- **WHAT IS BEING ASKED**: Of the lines below, write out exactly those from the line with "Chicharrón de Camarón" through the line with "total: 3517.12 -> 3410.34", both included, and skip the rest.

- **LISTED RECORDS**:
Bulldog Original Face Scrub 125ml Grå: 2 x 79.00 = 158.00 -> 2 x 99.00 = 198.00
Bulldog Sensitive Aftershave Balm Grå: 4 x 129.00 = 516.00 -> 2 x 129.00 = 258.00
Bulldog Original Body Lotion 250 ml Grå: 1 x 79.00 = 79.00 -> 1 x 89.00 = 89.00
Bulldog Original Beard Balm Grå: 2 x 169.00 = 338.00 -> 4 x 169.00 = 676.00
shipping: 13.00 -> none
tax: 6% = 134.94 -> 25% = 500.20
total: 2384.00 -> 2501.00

--

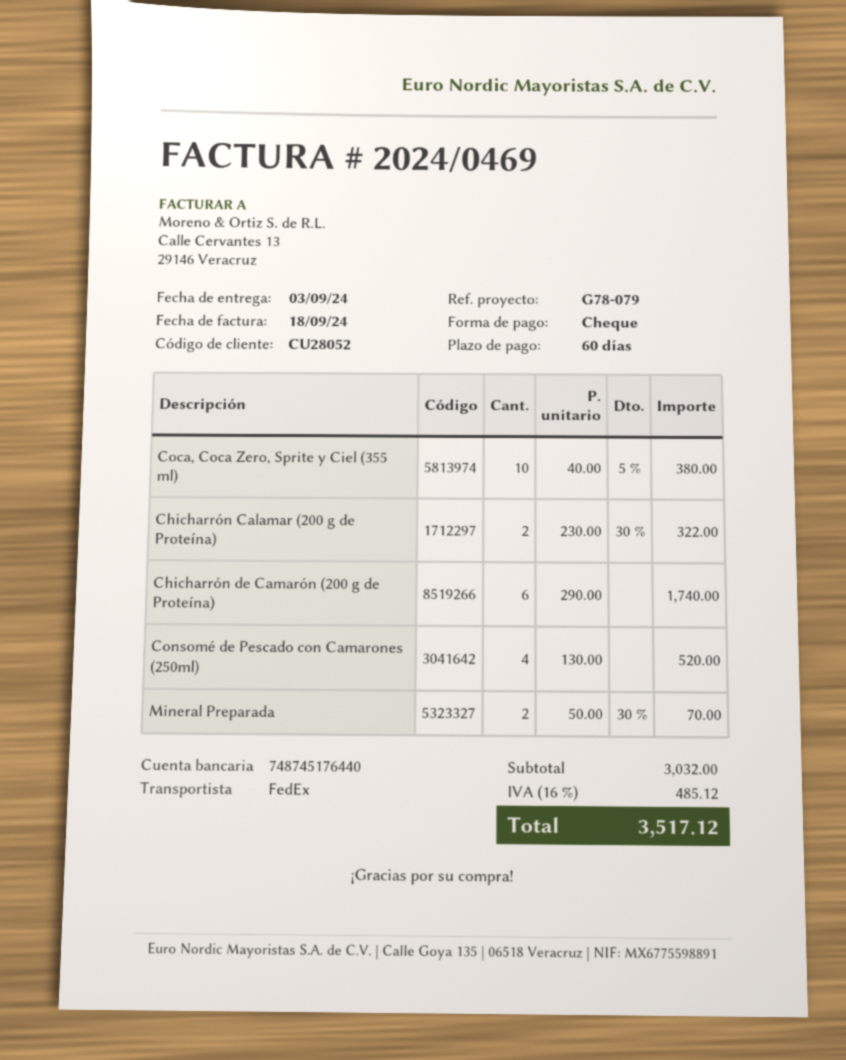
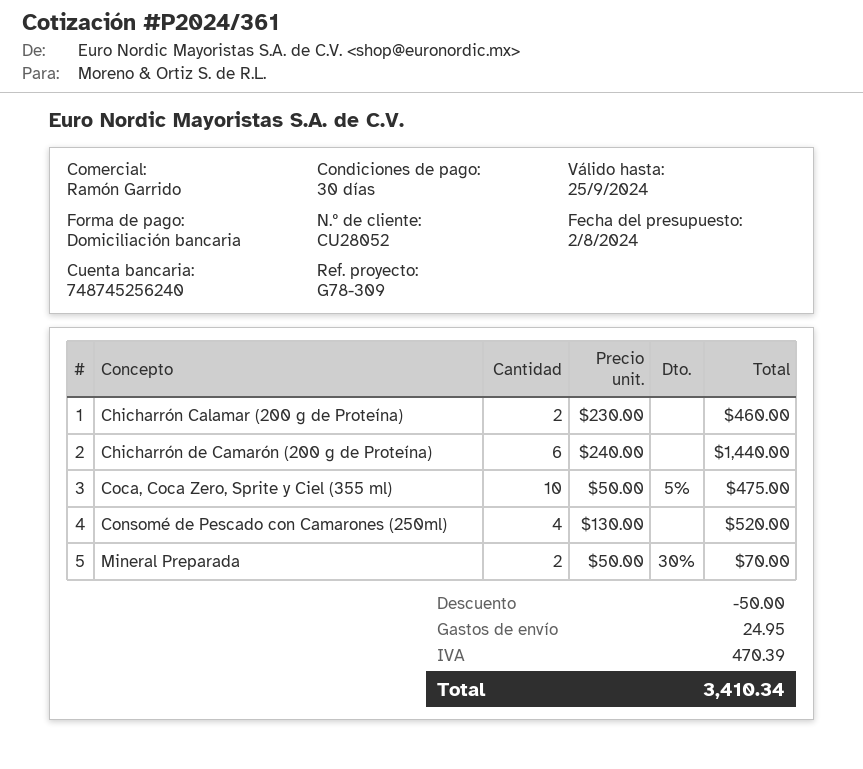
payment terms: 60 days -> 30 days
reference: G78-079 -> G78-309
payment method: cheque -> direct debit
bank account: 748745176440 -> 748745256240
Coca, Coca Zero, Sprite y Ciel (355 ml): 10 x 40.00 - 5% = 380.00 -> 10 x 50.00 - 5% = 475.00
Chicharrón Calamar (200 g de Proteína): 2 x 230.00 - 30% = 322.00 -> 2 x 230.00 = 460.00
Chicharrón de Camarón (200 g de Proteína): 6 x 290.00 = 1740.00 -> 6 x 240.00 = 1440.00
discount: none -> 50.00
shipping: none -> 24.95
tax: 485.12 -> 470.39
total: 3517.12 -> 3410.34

- **RESULT OF THIS EXERCISE**:
Chicharrón de Camarón (200 g de Proteína): 6 x 290.00 = 1740.00 -> 6 x 240.00 = 1440.00
discount: none -> 50.00
shipping: none -> 24.95
tax: 485.12 -> 470.39
total: 3517.12 -> 3410.34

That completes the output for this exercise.